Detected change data
********************

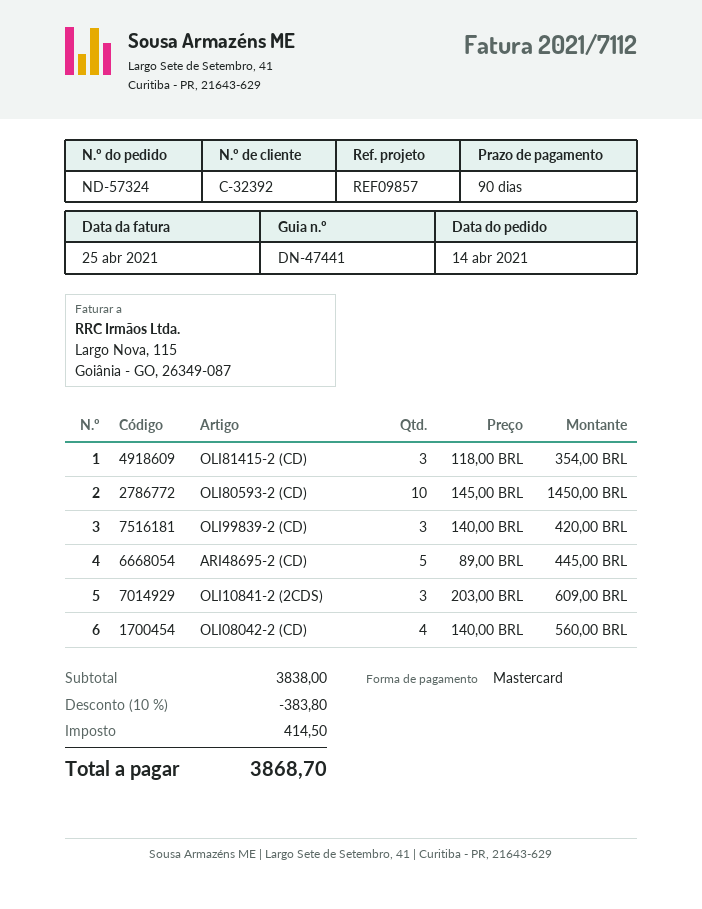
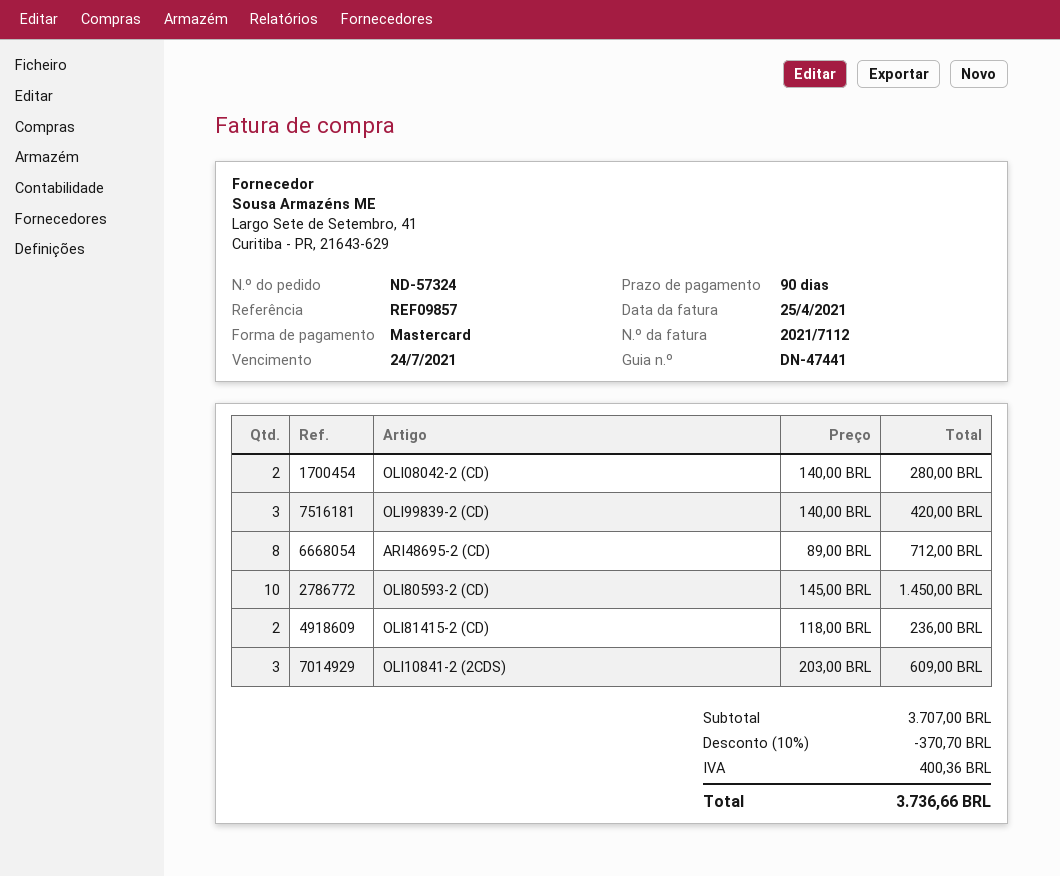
OLI81415-2 (CD): 3 x 118.00 = 354.00 -> 2 x 118.00 = 236.00
ARI48695-2 (CD): 5 x 89.00 = 445.00 -> 8 x 89.00 = 712.00
OLI08042-2 (CD): 4 x 140.00 = 560.00 -> 2 x 140.00 = 280.00
subtotal: 3838.00 -> 3707.00
discount: 10% = 383.80 -> 10% = 370.70
tax: 414.50 -> 400.36
total: 3868.70 -> 3736.66

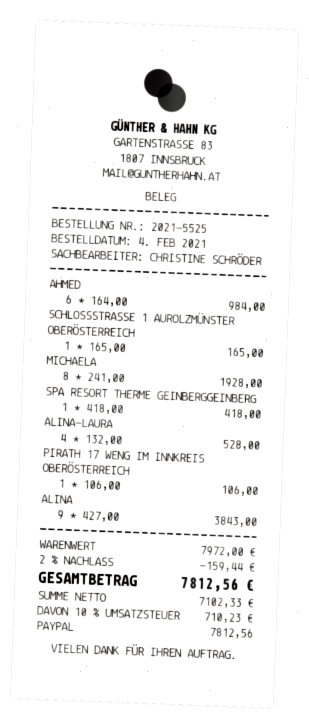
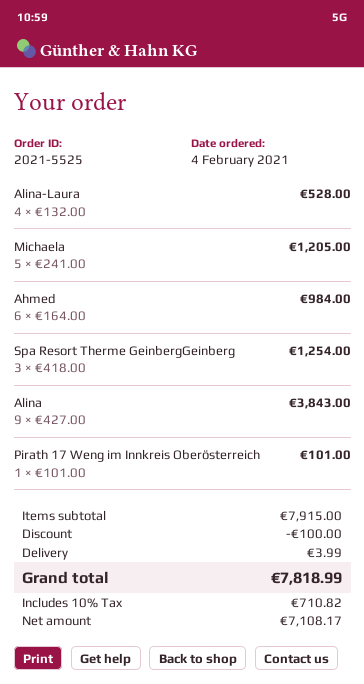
SCHLOSSSTRASSE 1 AUROLZMÜNSTER OBERÖSTERREICH: 1 x 165.00 = 165.00 -> none
MICHAELA: 8 x 241.00 = 1928.00 -> 5 x 241.00 = 1205.00
SPA RESORT THERME GEINBERGGEINBERG: 1 x 418.00 = 418.00 -> 3 x 418.00 = 1254.00
PIRATH 17 WENG IM INNKREIS OBERÖSTERREICH: 1 x 106.00 = 106.00 -> 1 x 101.00 = 101.00
subtotal: 7972.00 -> 7915.00
discount: 159.44 -> 100.00
shipping: none -> 3.99
net: 7102.33 -> 7108.17
tax: 10% = 710.23 -> 10% = 710.82
total: 7812.56 -> 7818.99

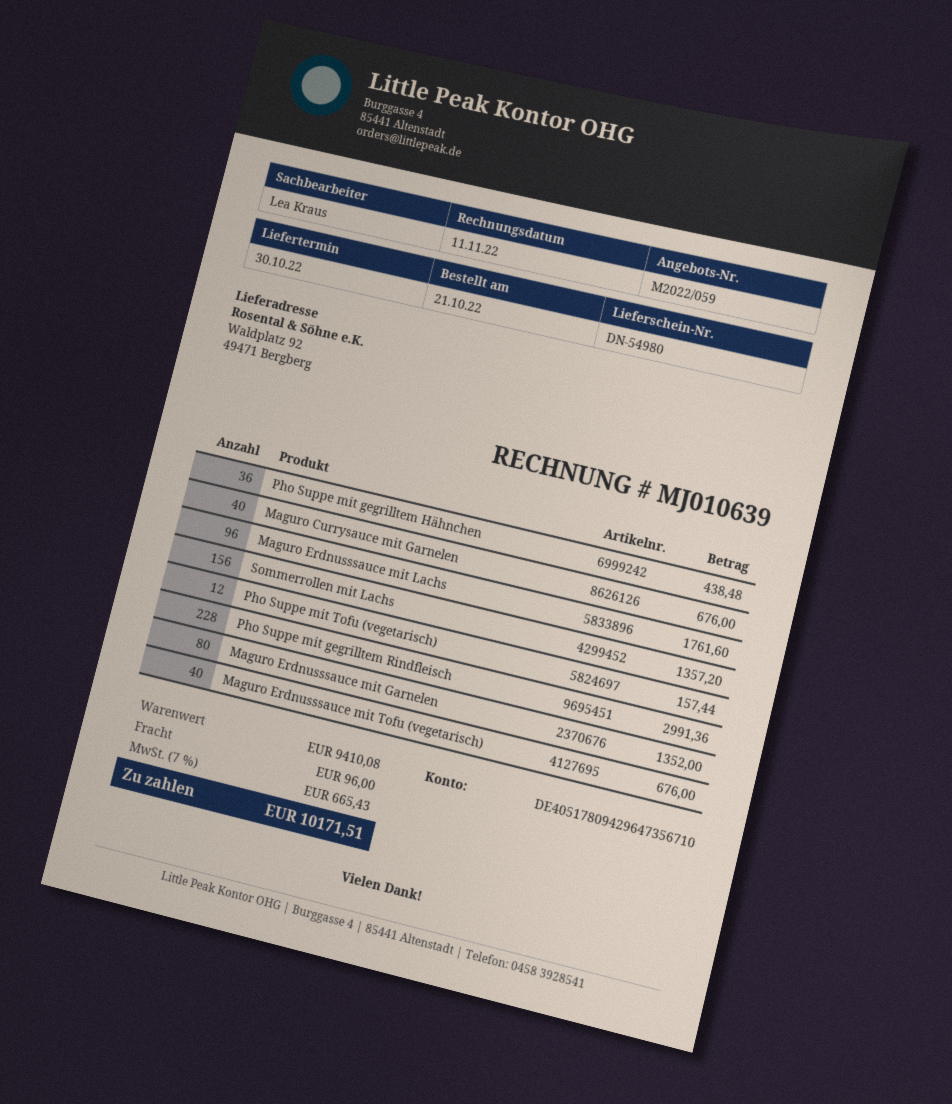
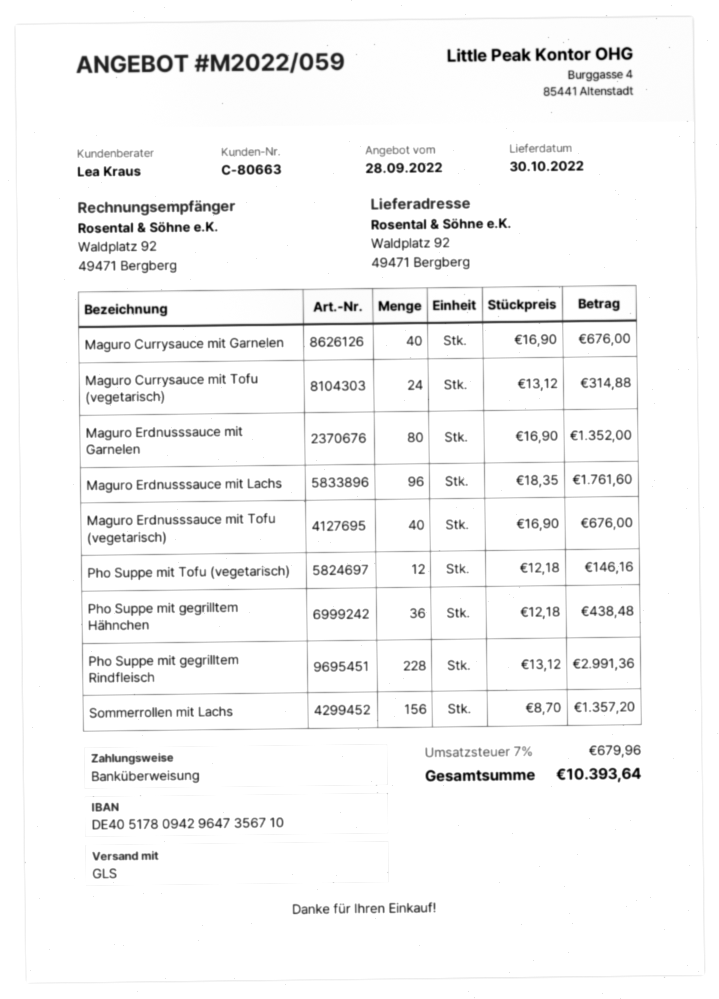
Pho Suppe mit Tofu (vegetarisch): 12 for 157.44 -> 12 for 146.16
Maguro Currysauce mit Tofu (vegetarisch): none -> 24 for 314.88
shipping: 96.00 -> none
tax: 7% = 665.43 -> 7% = 679.96
total: 10171.51 -> 10393.64

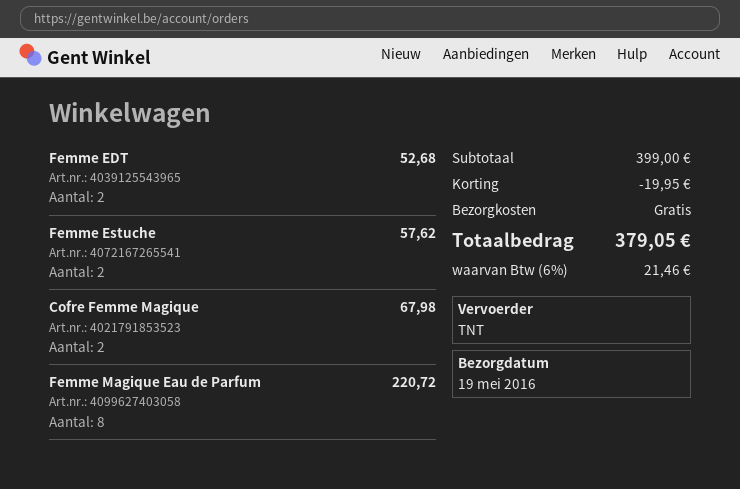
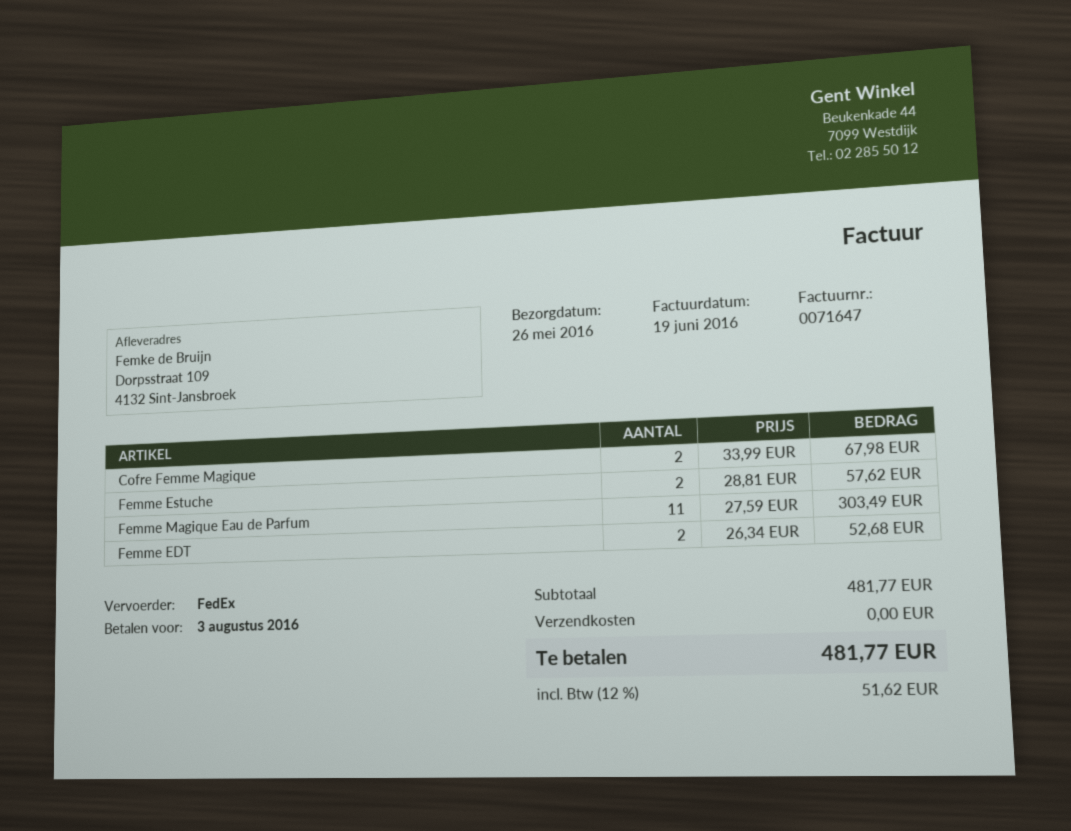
delivery date: 2016-05-19 -> 2016-05-26
shipping method: TNT -> FedEx
Femme Magique Eau de Parfum: 8 for 220.72 -> 11 for 303.49
subtotal: 399.00 -> 481.77
discount: 19.95 -> none
tax: 6% = 21.46 -> 12% = 51.62
total: 379.05 -> 481.77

********************

> _What the task asks_
An exact copy of every entry, pictures left out, is what to write here.

> _Answer for the task_
OLI81415-2 (CD): 3 x 118.00 = 354.00 -> 2 x 118.00 = 236.00
ARI48695-2 (CD): 5 x 89.00 = 445.00 -> 8 x 89.00 = 712.00
OLI08042-2 (CD): 4 x 140.00 = 560.00 -> 2 x 140.00 = 280.00
subtotal: 3838.00 -> 3707.00
discount: 10% = 383.80 -> 10% = 370.70
tax: 414.50 -> 400.36
total: 3868.70 -> 3736.66

SCHLOSSSTRASSE 1 AUROLZMÜNSTER OBERÖSTERREICH: 1 x 165.00 = 165.00 -> none
MICHAELA: 8 x 241.00 = 1928.00 -> 5 x 241.00 = 1205.00
SPA RESORT THERME GEINBERGGEINBERG: 1 x 418.00 = 418.00 -> 3 x 418.00 = 1254.00
PIRATH 17 WENG IM INNKREIS OBERÖSTERREICH: 1 x 106.00 = 106.00 -> 1 x 101.00 = 101.00
subtotal: 7972.00 -> 7915.00
discount: 159.44 -> 100.00
shipping: none -> 3.99
net: 7102.33 -> 7108.17
tax: 10% = 710.23 -> 10% = 710.82
total: 7812.56 -> 7818.99

Pho Suppe mit Tofu (vegetarisch): 12 for 157.44 -> 12 for 146.16
Maguro Currysauce mit Tofu (vegetarisch): none -> 24 for 314.88
shipping: 96.00 -> none
tax: 7% = 665.43 -> 7% = 679.96
total: 10171.51 -> 10393.64

delivery date: 2016-05-19 -> 2016-05-26
shipping method: TNT -> FedEx
Femme Magique Eau de Parfum: 8 for 220.72 -> 11 for 303.49
subtotal: 399.00 -> 481.77
discount: 19.95 -> none
tax: 6% = 21.46 -> 12% = 51.62
total: 379.05 -> 481.77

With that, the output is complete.